Мы говорим одно, а слышим совсем другое. То, что мы хотим сказать и услышать, знаем только мы. Потому что я чувствую: он приехал не ради бизнеса – он приехал ради меня. Потому что я знаю: даже если он выйдет за эту дверь и пригнется, чтобы исчезнуть в такси, он все равно приехал ради меня. Потому что, как и я, он ничего не забыл, потому что, как и я, он боялся, что так и умрет, не повидав меня.
Ицуми раздражает, что мы говорим по-итальянски, – так она оказывается выключенной из разговора. Мы отгородились от мира, мы снова одни в нашем дворе, в нашей палатке.
Наконец с едой покончено. Я встаю убрать тарелки, тянусь к его бокалу, чтобы подлить вина. Мы смотрим друг на друга и вдруг одновременно улыбаемся. Я у себя дома, дом – средоточие той жизни, которую я показываю ему. Я говорю, что преподаю, что играю в гольф, – пожалуй, немного хвастаюсь.
– Я изменился?
– Ты все тот же.
Я знаю, что это не так. Но это именно тот ответ, которого я ждал.

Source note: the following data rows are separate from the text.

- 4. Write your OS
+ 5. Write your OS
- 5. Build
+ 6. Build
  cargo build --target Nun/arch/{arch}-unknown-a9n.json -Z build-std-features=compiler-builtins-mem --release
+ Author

Моя жена оставляет нас наедине, она отправляется на кухню, и вот уже оттуда слышится привычный звон посуды и плеск воды. Звуки, которые я слышал тысячи раз, звуки моей привычной жизни, обеспеченной и жалкой жизни, далекой от него на сотни и сотни лет. Мы оба взволнованы и смущены, как двое влюбленных, оставшихся наедине.
– А я? Я изменился?
Он раздувает грудь, улыбается неотразимой улыбкой. Эта улыбка напоминает мне о детстве, о подаренной и потерянной любви, о моих длинных волосах, обо всем, что мы пережили вместе.
– Ты не изменился. Ни капли.
Он кивает в ответ и поджимает губы. Его руки на столе, но я не двигаюсь, не тереблю челку, не шевелюсь. Времени у нас не осталось, и мне не хочется все испортить. Я уже все получил. Я чувствую, что его что-то тревожит, что есть что-то, о чем он не говорит. Он не умолкает, но в его глазах я замечаю какую-то грусть, круги под глазами проступают сильнее, чем прежде, а мелкие морщинки делают его еще более привлекательным. Морщинки прячутся и в уголках его губ, они появляются всякий раз, когда он улыбается где-то далеко от меня, далеко отсюда. Напрасно.

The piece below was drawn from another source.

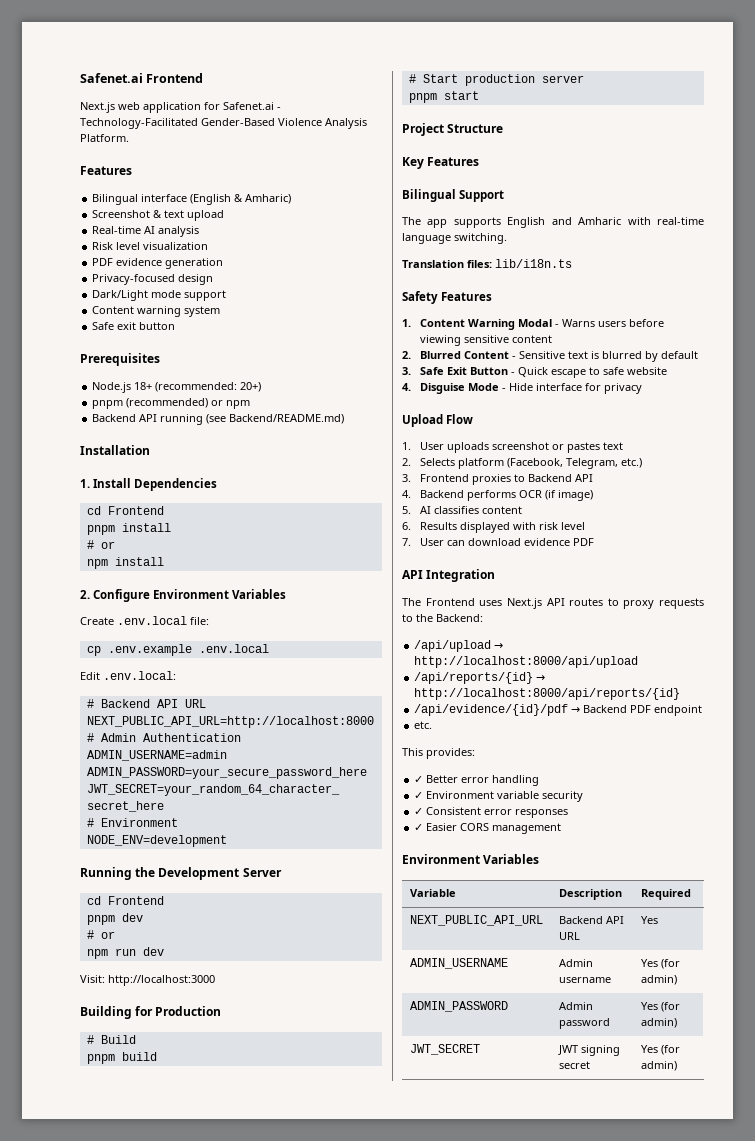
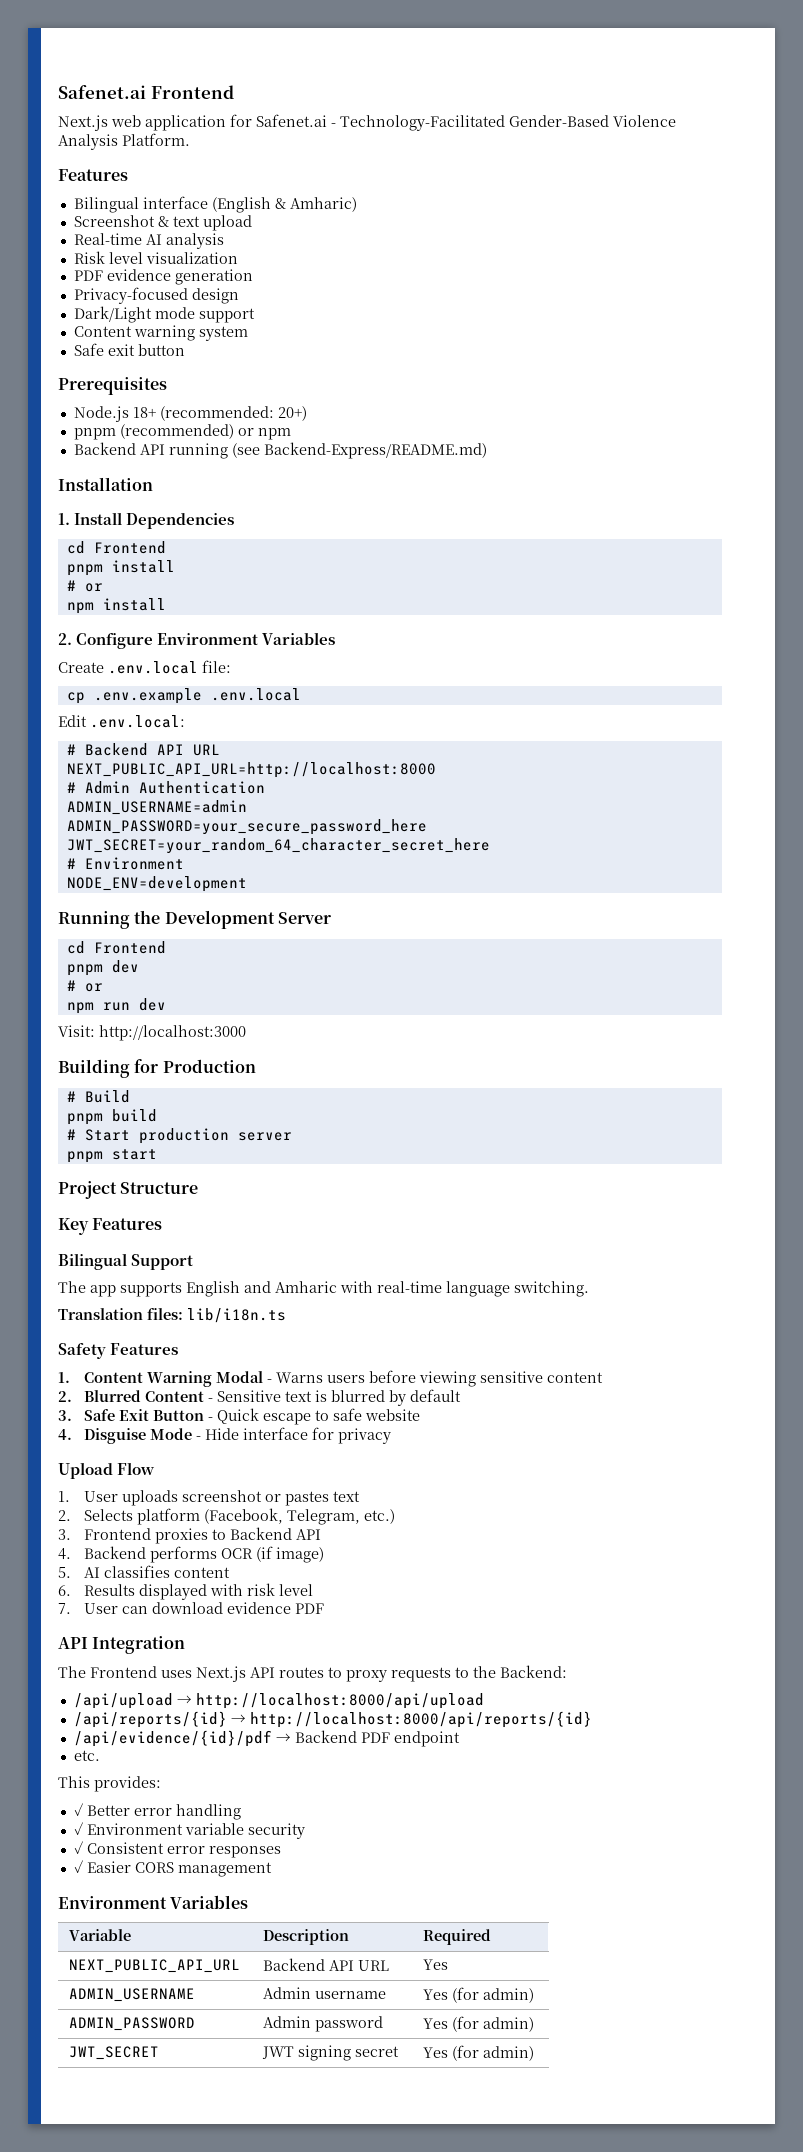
- Backend API running (see Backend/README.md)
+ Backend API running (see Backend-Express/README.md)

Мы встаем из-за стола. Костантино садится на диван, кладет ногу на ногу. Теперь в его руке уже другой стакан и другой напиток, гораздо крепче. Я сижу немного поодаль в кресле-качалке. Сколько ночей я раскачивался в ней, тщетно пытаясь унять тревогу. Мне радостно оттого, что разделяющие нас несколько метров позволяют мне хорошенько, не спеша рассмотреть его. Как старую картину, проступившую под краской. Я снова чувствую то горе, что чувствовала когда-то мама, во мне горит ее душа-свеча. Потому что Костантино тоже был моей матерью в тот самый день, когда он обнял меня и сказал: «Смотри мне в глаза, не смотри в темноту, смотри на свет, ты видишь сияние?»

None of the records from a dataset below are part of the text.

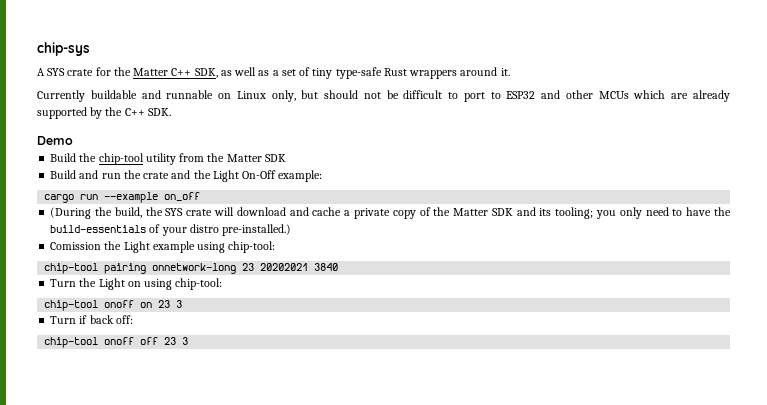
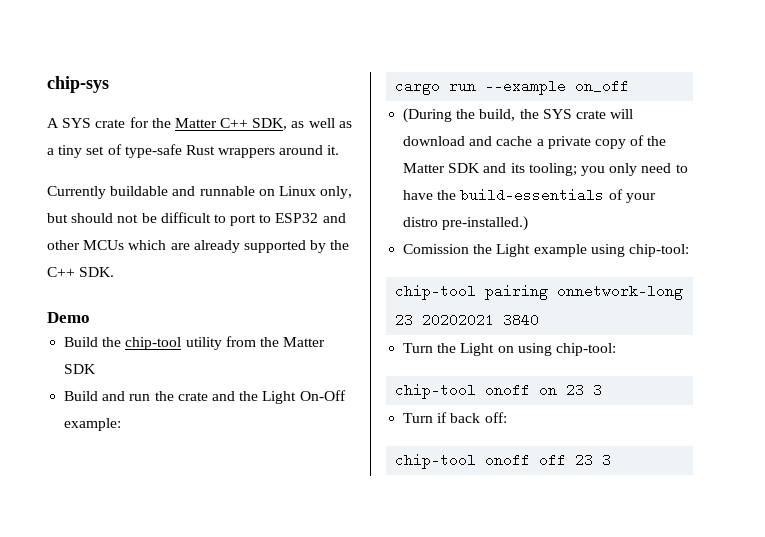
- A SYS crate for the Matter C++ SDK, as well as a set of tiny type-safe Rust wrappers around it.
+ A SYS crate for the Matter C++ SDK, as well as a tiny set of type-safe Rust wrappers around it.

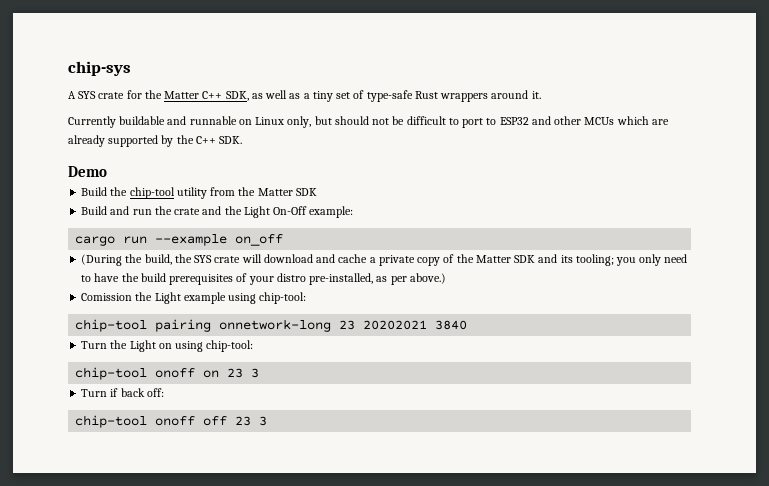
- (During the build, the SYS crate will download and cache a private copy of the Matter SDK and its tooling; you only need to have the build-essentials of your distro pre-installed.)
+ (During the build, the SYS crate will download and cache a private copy of the Matter SDK and its tooling; you only need to have the build prerequisites of your distro pre-installed, as per above.)

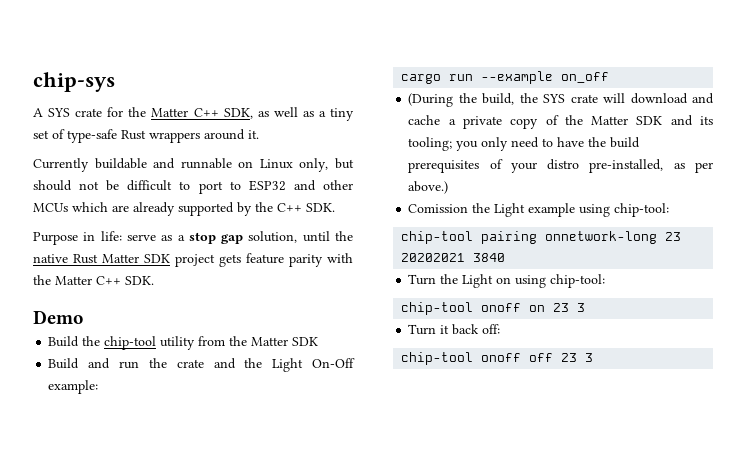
+ Purpose in life: serve as a stop gap solution, until the native Rust Matter SDK project gets feature parity with the Matter C++ SDK.
- Turn if back off:
+ Turn it back off:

Я уставился на его носок. Он покачивает ногой, его живот вздымается, а я смотрю на него. Я снова стал глупой девчонкой. Потому что передо мною опять его тело. Его невозможно забыть. Должно быть, жена заметила, что мой взгляд изменился. Она спрашивает, есть ли у Костантино семья, дети.
– Brilliant, a boy and a girl. May I smoke?[15]
– Конечно, не стесняйся.
Я протягиваю ему мою зажигалку, потому что свою он куда-то подевал. Он закуривает, затягивается и смотрит на меня. Выдыхает дым.
Я чувствую страх, что сейчас он уйдет, чтобы никогда не вернуться. Теперь, когда он увидел мой дом, увидел, как я живу, с кем провожу ночи… Теперь он все знает и может вспоминать. Я думаю о том, что все, что я делал до этого дня, я делал только ради него. Все эти годы я ждал его, ждал этого дня. Без него все, что меня окружает, не имеет смысла. Скоро его сигарета потухнет, и от этого вечера останется лишь темная вмятина на диване. Место, где он сидел.